I knew what she was seeing . . . a man who seemed to be the answer to all her problems. Handsome, successful, and desirable. A fresh start. She thought if she could get back together with Jack, it would erase all the unhappiness that had transpired since she had gotten married.

“You have children,” I said. “Don’t you owe it to them to try to save the family you’ve created?”

“Have you ever been married?” she demanded.

“No,” I admitted.

“Then you don’t know shit about it.”

“You’re right,” I said calmly. “All I know is that getting back together with Jack won’t fix you or your problems. What you had with him is in the past. Jack’s gone on with his life. And I’m going to take the liberty of speaking for him by saying that I’m sure he still cares about you as a human being, but nothing more than that. So now, the best thing you can do for Jack, and yourself, and everyone, is to go home to Pete and ask him what you can do about your marriage.” Pausing, I glanced at Jack. “Did I get all that right?”

He nodded, his face relaxing.

Ashley made an infuriated sound. She stared hard at Jack. “You told me once you’d always want me.”

Jack stood, keeping the baby comfortably tucked against his shoulder. His eyes were opaque. “I’ve changed, Ashley.”

“I haven’t!” she snapped.

His reply was very soft. “I’m sorry to hear that.”

She grabbed blindly at her handbag and headed to the door. I went after her, frowning as I wondered if she should be allowed to run off in such a distraught condition. “Ashley—” I said, reaching out to touch her skinny arm.

She shook me off.

I saw that she was angry but in control, her face taut, her forehead puckered as if it had been embroidered too tightly. Her gaze arrowed to Jack, who had come up behind me. “If you send me away now,” she told him, “you’ll never have another chance. Be sure of what you want, Jack.”

“I’m sure.” He opened the door for her.

She flushed in anger. “Do you think you’ve got what it takes to keep him?” she asked me scornfully. “He’ll put lots of mileage on you, honey. He’ll take you on a fast ride, and then you’ll get dumped by the roadside.” Her gaze switched to Jack. “You haven’t changed at all. You think going out with someone like her will make everyone think you’re all mature now, but the truth is, you’re still the same selfish, shallow asshole you always were.” She paused for breath, glaring at him. “I’m so much prettier than she is,” she choked indignantly, and left.

As Jack closed the door, I turned to lean my back against it. Still holding Luke, Jack stared at me. He seemed bemused, as if he had found himself in unfamiliar territory and was trying to get his bearings. “Thanks.”

I gave him a tentative smile. “You’re welcome.”

Jack shook his head, looking baffled. “Seeing the two of you together like that. . .”

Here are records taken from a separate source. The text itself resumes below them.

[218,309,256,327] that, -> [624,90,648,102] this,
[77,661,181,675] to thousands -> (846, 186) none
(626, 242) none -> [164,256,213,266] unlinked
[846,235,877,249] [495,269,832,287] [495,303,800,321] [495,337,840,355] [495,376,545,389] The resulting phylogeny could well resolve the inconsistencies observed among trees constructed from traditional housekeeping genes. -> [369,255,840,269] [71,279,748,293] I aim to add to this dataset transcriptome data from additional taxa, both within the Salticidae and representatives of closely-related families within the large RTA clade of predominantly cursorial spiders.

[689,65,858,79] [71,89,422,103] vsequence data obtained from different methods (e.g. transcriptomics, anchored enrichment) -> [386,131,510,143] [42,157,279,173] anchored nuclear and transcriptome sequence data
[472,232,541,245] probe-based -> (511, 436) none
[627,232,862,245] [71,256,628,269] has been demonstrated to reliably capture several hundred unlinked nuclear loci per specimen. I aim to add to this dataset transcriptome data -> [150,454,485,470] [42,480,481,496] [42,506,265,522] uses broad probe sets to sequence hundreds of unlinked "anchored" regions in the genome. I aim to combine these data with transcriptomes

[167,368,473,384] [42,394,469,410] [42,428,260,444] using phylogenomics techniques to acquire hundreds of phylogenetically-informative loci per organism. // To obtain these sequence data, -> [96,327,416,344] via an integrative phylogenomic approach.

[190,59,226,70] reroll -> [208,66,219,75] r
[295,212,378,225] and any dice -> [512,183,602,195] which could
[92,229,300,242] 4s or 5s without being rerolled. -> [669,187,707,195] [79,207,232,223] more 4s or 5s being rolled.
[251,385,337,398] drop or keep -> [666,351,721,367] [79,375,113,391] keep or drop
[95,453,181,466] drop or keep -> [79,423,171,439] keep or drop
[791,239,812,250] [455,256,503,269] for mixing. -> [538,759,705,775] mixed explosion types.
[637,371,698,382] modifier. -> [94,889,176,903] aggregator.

“The past and the present?”

He nodded and sighed, the corners of his mouth pulling with a troubled grimace. Raking his free hand through his hair, he said, “You look at someone like Ashley, and you know exactly what kind of guy would want her. And I used to be that guy, and that bothers the shit out of me.”

“A guy who wanted a trophy?” I suggested. “A guy who wanted someone pretty and fun . . . I wouldn’t be too hard on him.”

“You’re more of a woman than she could ever be. And a hell of a lot more beautiful.”

I laughed. “You’re just saying that because I got rid of her for you.

He came closer until the baby was caught between us, and he slid his hand around the back of my neck. His fingers were strong and slightly cool as they clasped my tender nape. The sensation, almost unbearably pleasant, made me shiver. “We don’t have a problem?” he asked warily.

“Why would we have a problem?”

“Because any other woman I’ve ever known would have gone ballistic, coming up here and finding Ashley in my apartment.”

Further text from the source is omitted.